TFTPサーバの設定

TFTP [1] サーバの設定方法です。

1. Debian GNU/Linux の場合

1.1. インストール

tftpd パッケージをインストールします。

# aptitude install tftpd

1.2. 設定

デフォルトでは、TFTP クライアントがアクセスするディレクトリ (転送するファイルを置くディレクトリ) は /srv/tftp になります。これを変更したい場合は /etc/inetd.conf を編集します。例えば /netboot に変更する場合は以下のようになります。

変更前:

tftp dgram udp wait nobody /usr/sbin/tcpd /usr/sbin/in.tftpd /srv/tftp

変更後:

tftp dgram udp wait nobody /usr/sbin/tcpd /usr/sbin/in.tftpd /netboot

inetd に対して設定を反映させます。

# /etc/init.d/openbsd-inetd reload

2. Fedora 10 の場合

2.1. インストール

「システム」→「管理」→「ソフトウェアの追加/削除」でパッケージマネージャを起動し、tftp-server パッケージをインストールします。

スクリーンショット

2.2. 設定

ファイアウォールを有効にしている場合、「システム」→「管理」→「ファイアーウォール」から「ファイアーウォール設定」を起動し「その他のポート」にTFTPのwell-knownポートであるUDPの69を追加し適用します。

スクリーンショット

「システム」→「管理」→「サービス」から「サービスの設定」を起動し、tftpサービスを有効にします。

スクリーンショット

デフォルトでは、TFTP クライアントがアクセスするディレクトリ (転送するファイルを置くディレクトリ) は /tftpboot になります。これを変更したい場合は /etc/xinetd.d/tftp を編集してxinetdを再起動します。例えば /netboot に変更する場合は以下のようになります。

変更前:

service tftp
{
        disable = no
        socket_type             = dgram
        protocol                = udp
        wait                    = yes
        user                    = root
        server                  = /usr/sbin/in.tftpd
        server_args             = -s /var/lib/tftpboot
        per_source              = 11
        cps                     = 100 2
        flags                   = IPv4
}

変更後:

service tftp
{
        disable = no
        socket_type             = dgram
        protocol                = udp
        wait                    = yes
        user                    = root
        server                  = /usr/sbin/in.tftpd
        server_args             = -s /netboot      ←ここを変更します。
        per_source              = 11
        cps                     = 100 2
        flags                   = IPv4
}

3. Windows の場合

Windows で動作する TFTP サーバ TFTPD32 を例に説明します。

3.1. インストール

TFTPD32 のサイトダウンロードページ から拡張子が .exe のインストーラをダウンロードします。

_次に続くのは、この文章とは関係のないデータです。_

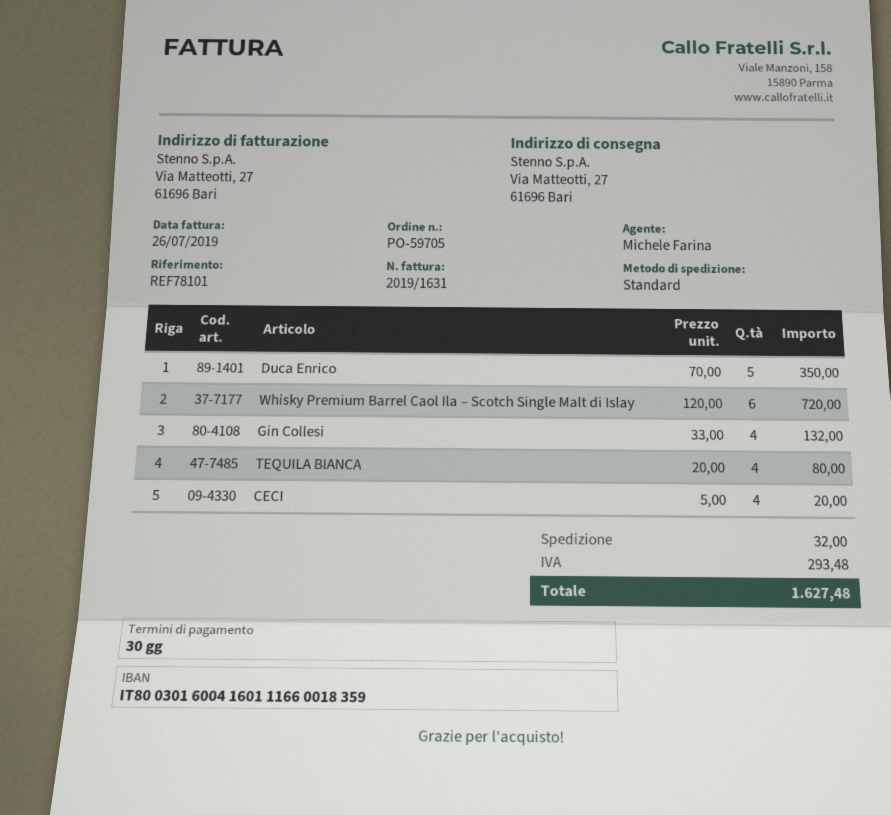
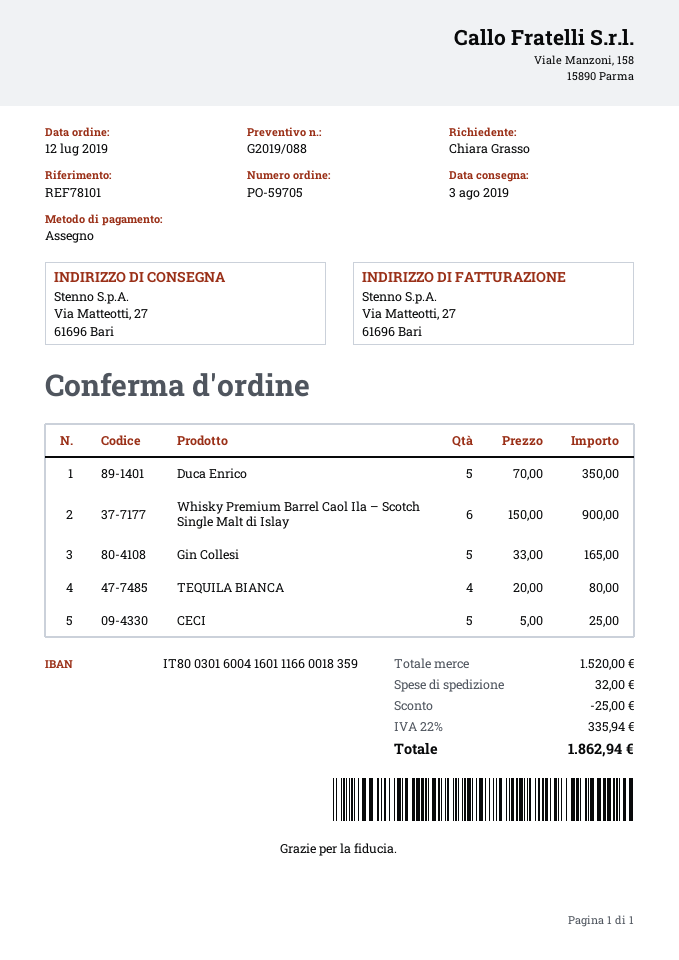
Whisky Premium Barrel Caol Ila – Scotch Single Malt di Islay: 6 x 120.00 = 720.00 -> 6 x 150.00 = 900.00
Gin Collesi: 4 x 33.00 = 132.00 -> 5 x 33.00 = 165.00
CECI: 4 x 5.00 = 20.00 -> 5 x 5.00 = 25.00
discount: none -> 25.00
tax: 293.48 -> 335.94
total: 1627.48 -> 1862.94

2007/08/16現在の最新バージョンは v3.23 です。

ダウンロードしたインストーラを起動すると、コンポーネントの選択画面が表示されます。特に変更する必要はないので Next をクリックして次に進みます。

スクリーンショット

インストール先を選択します。ここもデフォルトのままとします。

スクリーンショット

インストールが完了したら Close をクリックしてインストーラを終了してください。

スクリーンショット

3.2. 設定

スタートメニューより Tftpd32 を起動します。

スクリーンショット

デフォルトでは、TFTP クライアントがアクセスするディレクトリ (転送するファイルを置くディレクトリ) は C:\Program Files\Tftpd32 になります。これを変更したい場合、画面下部の Settings をクリックすると表示される画面の Base Directory で設定します。

スクリーンショット

Bishop のファイル転送を行うだけであれば、他の設定を変更する必要は特にありません。OK をクリックして設定を反映させます。

  1. ^ TFTP(Trivial File Transfer Protocol): UDP を用いたファイル転送プロトコルです。FTP のような認証は無くユーザ名やパスワードは必要ありません。主にディスクレスマシンのブートに利用されます。